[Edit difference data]

=== Section Start ===

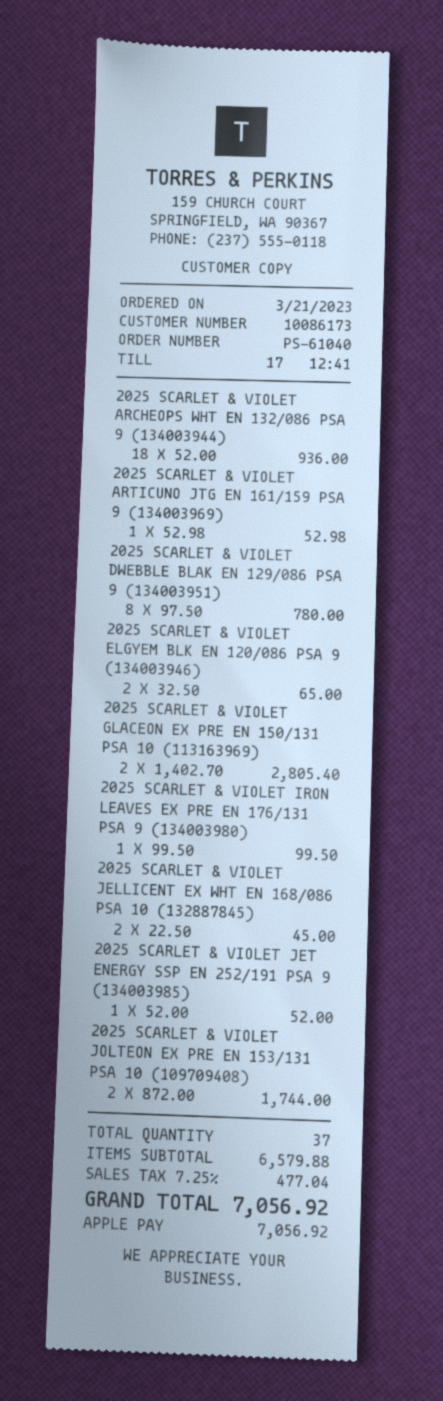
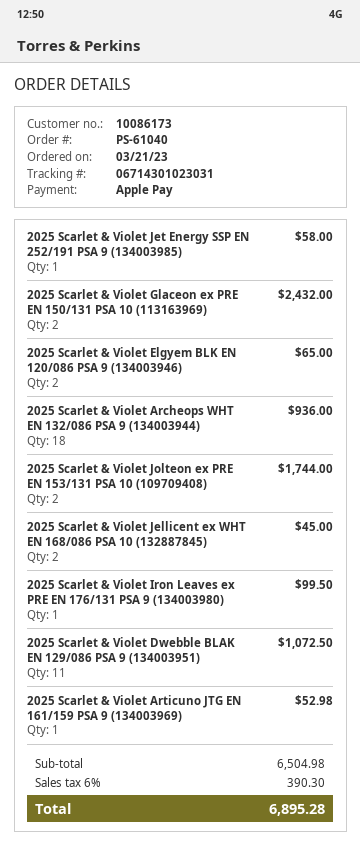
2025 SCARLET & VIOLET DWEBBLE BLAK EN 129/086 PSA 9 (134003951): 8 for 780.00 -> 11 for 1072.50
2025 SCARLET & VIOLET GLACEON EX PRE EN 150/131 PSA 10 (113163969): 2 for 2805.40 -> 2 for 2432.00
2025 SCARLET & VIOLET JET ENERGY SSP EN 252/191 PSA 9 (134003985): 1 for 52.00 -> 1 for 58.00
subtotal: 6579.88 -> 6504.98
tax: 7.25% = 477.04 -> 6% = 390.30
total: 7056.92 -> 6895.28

=== Section End ===

All of the entries above must be reproduced exactly, and no image may be included.

→ Solution for this exercise:
2025 SCARLET & VIOLET DWEBBLE BLAK EN 129/086 PSA 9 (134003951): 8 for 780.00 -> 11 for 1072.50
2025 SCARLET & VIOLET GLACEON EX PRE EN 150/131 PSA 10 (113163969): 2 for 2805.40 -> 2 for 2432.00
2025 SCARLET & VIOLET JET ENERGY SSP EN 252/191 PSA 9 (134003985): 1 for 52.00 -> 1 for 58.00
subtotal: 6579.88 -> 6504.98
tax: 7.25% = 477.04 -> 6% = 390.30
total: 7056.92 -> 6895.28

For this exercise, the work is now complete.